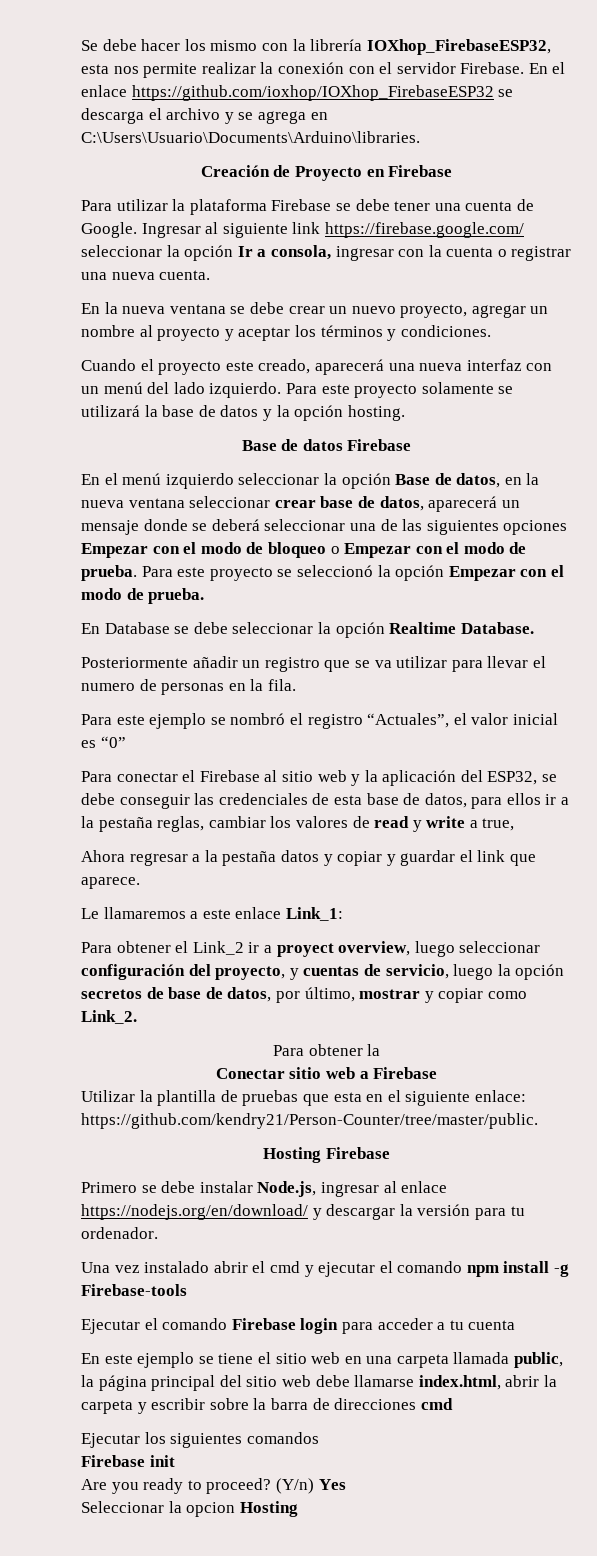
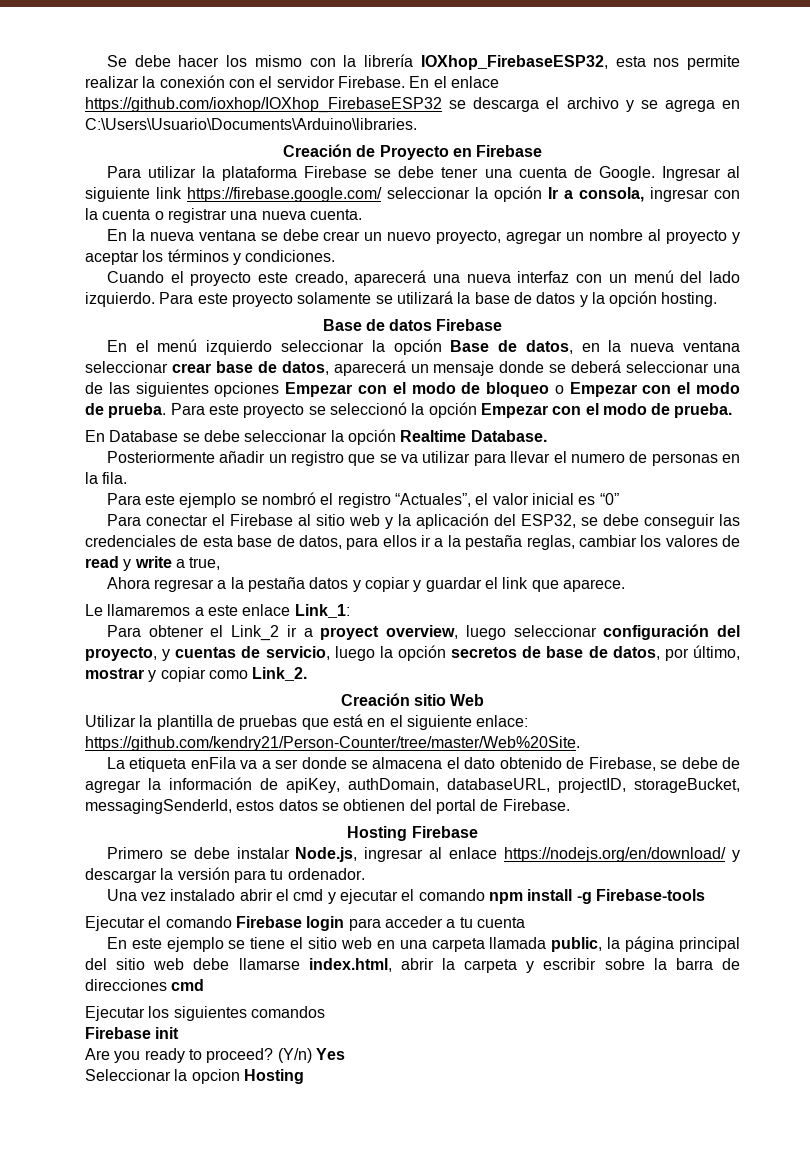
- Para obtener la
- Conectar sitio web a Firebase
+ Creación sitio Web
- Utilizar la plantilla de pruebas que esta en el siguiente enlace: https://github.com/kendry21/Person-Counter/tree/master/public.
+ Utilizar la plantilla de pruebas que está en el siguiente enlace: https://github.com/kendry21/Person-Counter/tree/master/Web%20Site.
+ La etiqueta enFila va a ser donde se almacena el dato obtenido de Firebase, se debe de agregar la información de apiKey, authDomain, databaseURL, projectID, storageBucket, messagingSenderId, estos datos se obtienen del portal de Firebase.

# Task brief
Begin at the first line of the entries and end at the line containing "pruebas que está": write out each line exactly, skipping pictures.

# Solution
- Para obtener la
- Conectar sitio web a Firebase
+ Creación sitio Web
- Utilizar la plantilla de pruebas que esta en el siguiente enlace: https://github.com/kendry21/Person-Counter/tree/master/public.
+ Utilizar la plantilla de pruebas que está en el siguiente enlace: https://github.com/kendry21/Person-Counter/tree/master/Web%20Site.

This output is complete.